Performant way to add & remove Lists of structs from buffer

My world is split into many (tens of thousands) of Chunks that each have a list of structs containing matrices for objects that should be GPU instanced when that Chunk is visible to the player (determined by mesh renderers on each Chunk). In order to save on draw calls, I have one universal GraphicsBuffer of these structs that I render with Graphics.RenderMeshIndirect.

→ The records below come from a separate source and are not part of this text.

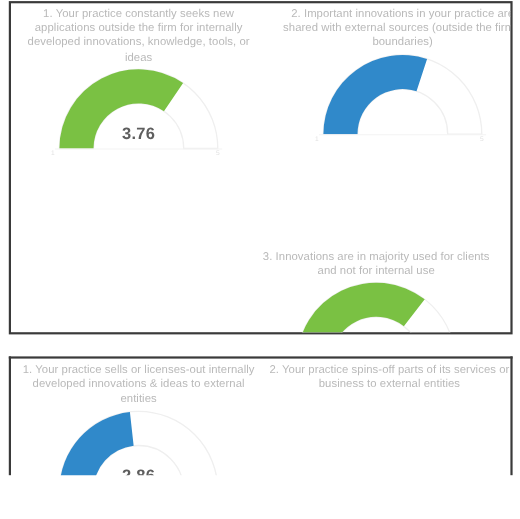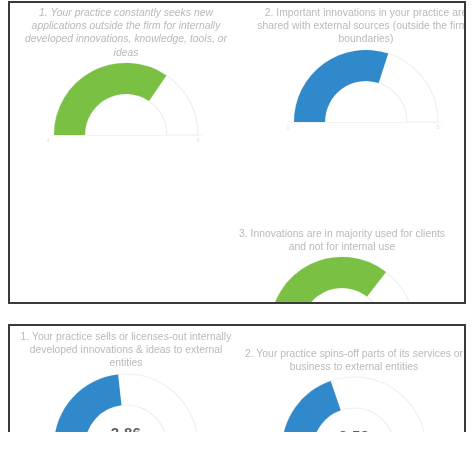"1. Your practice constantly seeks" #cell-1-1 { font-style: italic -> none }
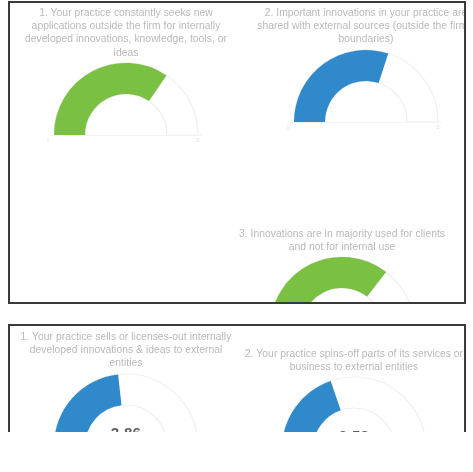"3.76" div.gauge-value { html: none -> <div>3.76</div> }
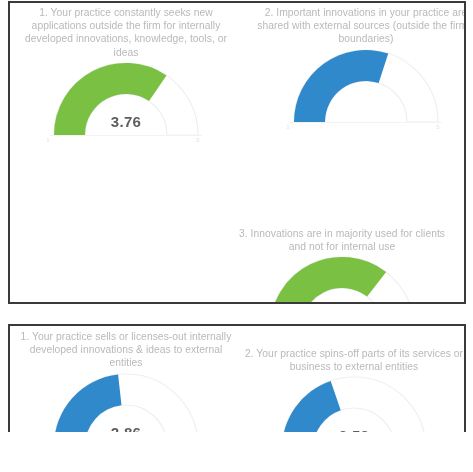"2. Your practice spins-off parts" #cell-2-2 { margin-top: 17px -> none }
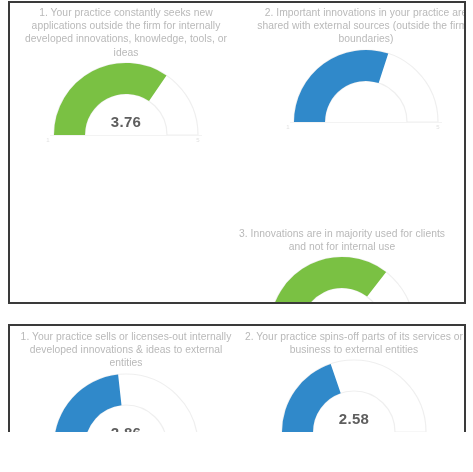"2.58" div.gauge-wrap { html: <div> <svg> <path></path> <path></path> <line></line> </svg> <div>2.58</div> <div>1</div> <div>5</div> </div> -> none }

I would like to efficiently add/remove each Chunk’s structs from the buffer possibly many times per second (as Chunks are loaded, unloaded, become visible, become invisible, etc.). What would be an efficient/performant way of doing this?

Here is some pseudocode:

public struct GPUInstancingStruct {
    public float4x4 matrix;
}

// Many Chunks in world
public class Chunk {
    public List<GPUInstancingStruct> structs;
}

// One GPUInstancer
public class GPUInstancer : MonoBehaviour {
    GraphicsBuffer buffer;

    private void Start() {
        UpdateBuffer();
    }

    // Very inefficient
    private void UpdateBuffer() {
        // combine structs from all Chunks in world into one list
        List<GPUInstancingStruct> allStructs = new();
        foreach (Chunk chunk in World.Chunks) {
            allStructs.AddRange(chunk.structs);
        }

        // is there a way to reuse the same buffer for a different amount of structs?
        buffer?.Dispose();
        buffer = new(GraphicsBuffer.Target.Structured, allStructs.Count, sizeof(float) * 16);
        buffer.SetData(allStructs);
    }

    // Can be called many times per second
    public void OnChunkAdded(Chunk chunk) {
        // TODO: need some performant way of adding chunk's structs to buffer
        // instead of recombining ALL chunks into one list again with UpdateBuffer
        UpdateBuffer();
    }

    // Can be called many times per second
    public void OnChunkRemoved(Chunk chunk) {
        // TODO: need some performant way of removing chunk's structs from buffer
        // instead of recombining ALL chunks into one list again with UpdateBuffer
        UpdateBuffer();
    }

    private void Update() {
        RenderMeshesUsingBuffer();
    }
}

I thought of saving all structs in a list in GPUInstancer and having each Chunk store its index in the list and struct count, so adding and removing Chunks would look like this:

public void OnChunkAdded(Chunk chunk) {
    chunk.index = allStructs.Count;
    chunk.count = chunk.structs.Count;
    allStructs.AddRange(chunk.structs);
    CreateBuffer();
}

public void OnChunkRemoved(Chunk chunk) {
    allStructs.RemoveRange(chunk.index, chunk.count);
    // need to update chunk.index for every Chunk after this one...
    UpdateChunkIndicesForChunksAfterThisOne(chunk);
    CreateBuffer();
}

private void UpdateChunkIndicesForChunksAfterThisOne(Chunk chunkIn) {
    foreach (Chunk chunk in World.Chunks) {
        if (chunk.index > chunkIn.index) {
            chunk.index -= chunkIn.count;
        }
    }
}

private void CreateBuffer() {
    buffer?.Dispose();
    buffer = new(GraphicsBuffer.Target.Structured, allStructs.Count, sizeof(float) * 16);
    buffer.SetData(allStructs);
}

This still needs to recreate the buffer every time a Chunk is added/removed and iterate over every Chunk to update Chunk.index every time a Chunk is removed, so I don’t know if it is the most performant option. “allStructs.RemoveRange” also has to perform a copy for each struct after the end of the range of items, so it could be up to O(n).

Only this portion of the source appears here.